Footsteps sounded in the hall outside. More than one set.
Conroy poked his head inside the room, frowning behind the clear bubble of his helmet’s face shield. His voice snarled across the comm. “Onor!”
Onor slid his glove on, hiding the slender stick in the middle finger between the first and second knuckles.
“I’ll report you.”
No, he wouldn’t. Onor buckled his helmet and spoke to Conroy through the microphone. “I dropped this on my foot and had to check out my suit to be sure it’s not torn. I needed my finger free to tell.”
“Someday you’re going to push me too far.”
“Yes, sir.”
Conroy didn’t bother to answer. Onor’s job was nearly done and Rex was only halfway through his task. But as if he needed to make a point, Conroy insisted on helping Onor finish while the other two helped Rex. “How’d you get done so fast?” Onor asked.
“Didn’t. We filled the boxes. The bots didn’t come when I called for replacements, so I figured we’d come help you and maybe th
en they’d be done.”
The stick slid around in Onor’s glove, almost stabbing him.
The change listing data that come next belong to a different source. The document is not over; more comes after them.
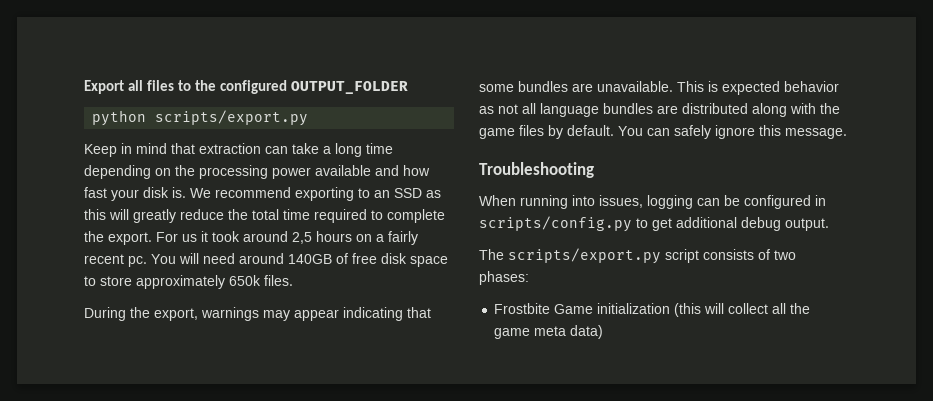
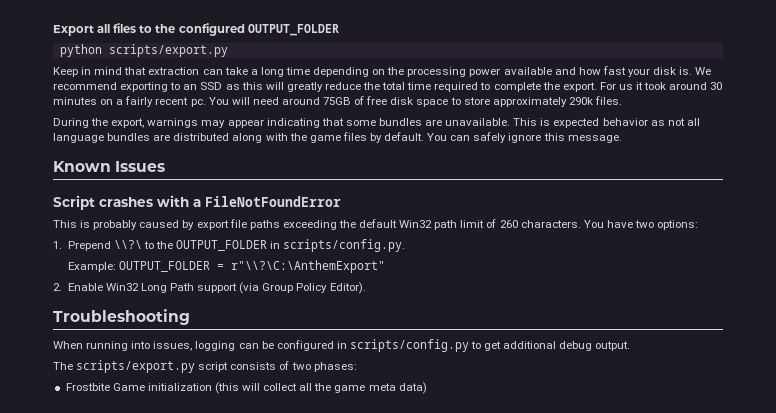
- For us it took around 2,5 hours on a fairly recent pc.
+ For us it took around 30 minutes on a fairly recent pc.
- You will need around 140GB of free disk space to store approximately 650k files.
+ You will need around 75GB of free disk space to store approximately 290k files.
+ Known Issues
+ Script crashes with a FileNotFoundError
+ This is probably caused by export file paths exceeding the default Win32 path limit of 260 characters. You have two options:
+ 1. Prepend \\?\ to the OUTPUT_FOLDER in scripts/config.py.
+ Example: OUTPUT_FOLDER = r"\\?\C:\AnthemExport"
+ 2. Enable Win32 Long Path support (via Group Policy Editor).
Whatever was on it had better be good.
11: Lila Red the Releaser
Ruby tried to sound nonchalant as she told Daria, “I plan to go to Kyle’s for dinner.” Ruby had just brought Daria tea, and now she stood beside her, watching Daria’s hands as she polished a silver scrap-art pendant.
Daria looked up and gazed at Ruby, silent.
Ruby stood still, looking back as placidly as she could even though it seemed like Daria was trying to see inside of her.
Daria’s lips thinned into something that wasn’t quite a smile. “Have fun.”
Maybe Daria was sick of babysitting, or maybe she just wanted to compose herself for Suri’s imminent arrival. Her reasons didn’t matter to Ruby. She knelt down and gave her aunt a brief hug. “I’ll be back in a few hours.”
Daria nodded, her attention already returned to her jewelry.
Ruby had the odd sense that Daria knew she was planning an assault on the status quo and that her aunt was maybe even a bit proud of it. But Daria never talked about what Ruby did away from her, even though she insisted Ruby be in early every night.
As she wandered down the hall, Ruby cataloged successes and failures to go over after dinner, when she and her friends would get down to real planning. She and Marcelle had talked some of the other students into believing in the test, or at least into working with them to study the other levels. Not as many as they’d hoped for, but maybe a quarter of the people in their class in this pod. Ix appeared to be offering occasional help in the form of stories or poems that would show up on her journal all by themselves. They gave her vague clues, but nothing concrete.
She didn’t feel ready at all, and the end of the school year wasn’t that far off.
When Onor greeted her, he seemed full of a great secret. Inside the room, Marcelle and Hugh and Lya and The Jackman had all gathered into the tight quarters of Kyle’s living room, oriented toward the vid screen.
She had only expected Marcelle and Onor. “What’s this?” she asked, perching on the edge of Marcelle’s chair.